Just finished this. Initial impressions below! These are very, very spoilery btw.
- What happened is telegraphed pretty early on. While the exact details aren’t clear, I found it really easy to get the general gist of what was going on.
- The writing is like a mashup of Lockhart’s Ruby Oliver books (which are my favourite forever) and the things I liked about The Disreputable History of Frankie Landau-Banks (which is otherwise easily my least favourite book of hers - I pretty much loathe it). It occasionally has the humour of the RO books and it has the wordplay that I liked in FLB.
- Really, the writing is just amazing.
- I liked Cady’s characterisation. I definitely felt like I got the sense of who she was.
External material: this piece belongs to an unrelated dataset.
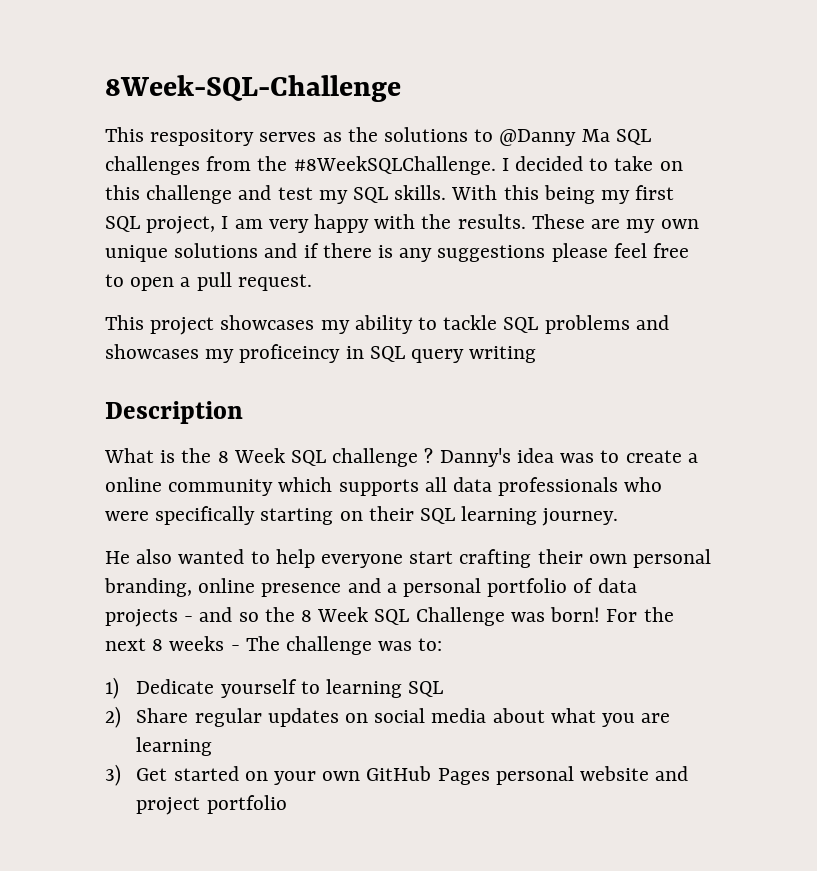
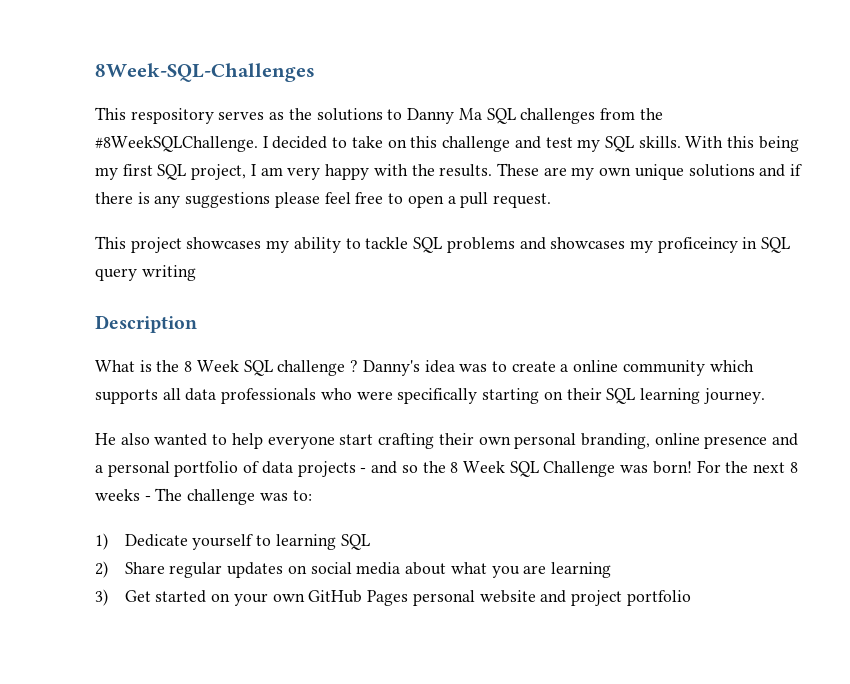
- 8Week-SQL-Challenge
+ 8Week-SQL-Challenges
- This respository serves as the solutions to @Danny Ma SQL challenges from the #8WeekSQLChallenge.
+ This respository serves as the solutions to Danny Ma SQL challenges from the #8WeekSQLChallenge.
- However, I felt like the other characterisation was probably a bit flat. As is often the case in E. Lockhart books (even Ruby Oliver), the parents in this one are pretty terrible people but the narrative implies that you ought to feel sympathy with them which I just don’t. I’m sorry, but these are literally awful people and if the point was supposed to be "they fuck you up, your mum and dad" it certainly doesn’t come across that way. So much of the blame for the behaviour (not just in this book but in all of her books) feels like it is taken away from the parents and laid on the children.
- I liked Gat, but I don’t really understand what the whole allegory to Heathcliff was all about. I mean, I understand because of the patriarch of the family’s reaction to his race that he is an “outsider” in the same way that Heathcliff was, but what I don’t get is the part where Gat outright says that Harris is right about him, that he is Heathcliff. That sort of implied that he had the dark side in the way that Heathcliff had, but this is never shown. This made me think that somehow he was going to be primarily responsible for what happened, but he wasn’t. In fact, his presence really lessens in the latter half of the book, and while I get how that works thematically with other things in the book, it really does not work with the parallel with WH.
- I don’t think it was realistic that Cady never mentioned that she’d been seeing the other Liars to anyone. I get that she doesn’t get on with her mum and shuts her out, but you’d think it would have come up?
- I kind of hated the implication that her mum had any redeeming qualities at all, because they certainly weren’t represented in the book. She came across as a completely horrendous human being, as did her sisters (with the possible exception of the exceptionally spineless Carrie).
- I also don’t like that the suffering of the three sisters and the grandfather is so black and white and doesn’t even seem to change them, much. In this way, it reminded me of Before I Fall. It’s hard to explain what I mean, but I’ll try. The three sisters behaved in a horrible, grasping manner. So they each lose their eldest child (and Gat, who I’ll come on to again in a minute). It’s such a biblical level punishment that all it does is make them feel sorrier for themselves. Now, of course it’s a terrible thing to happen to someone. I’m not arguing that it isn’t. But it’s too terrible. It’s too dramatic. Because it’s almost impossible to feel sorry for the sisters, but you also can’t say they got their just desserts. So it just leaves you with a bit of a nasty, empty taste in your mouth.
- Finally, what is the story of Gat supposed to teach us? I don’t get that either. What about Gat’s family (his real family)? What about Gat’s friends? This could have been a really interesting exploration of privilege but all the avenues it could have gone down were closed by the premise.
I liked this book. A lot. But like a lot of Lockhart’s other work, it’s far more about the concept than the characters (outside of the main character). The Ruby Oliver books are the only books where I felt I got a true idea of the other characters outside of the narrator - I could see who they were despite Ruby seeing them from her perspective. However, each individual book Lockhart has written since then has had an interesting premise, flawless prose, a great main character (with the exception of FLB, whom I would gladly kick in the shins) and then no depth whatsoever. This is definitely the best of the rest, and I read within about two hours this afternoon, so it’s definitely one that would keep you going, but I feel like it was missing something to really bite into.
Honestly? My biggest problem with the whole thing is that I think she made the safe choice with the narrative. My assumption from the cover and what was a certainty within about ten pages was a “dead-all-along” scenario. But my feeling is that it is braver to have the characters live to overcome the awfulness of their parents than to kill them, to deal with the prejudices and problems at hand, than to erase their existence. I don’t know. Definitely a good book, probably a very good one. But I find myself wanting more than just a plot twist. I give We Were Liars seven out of ten.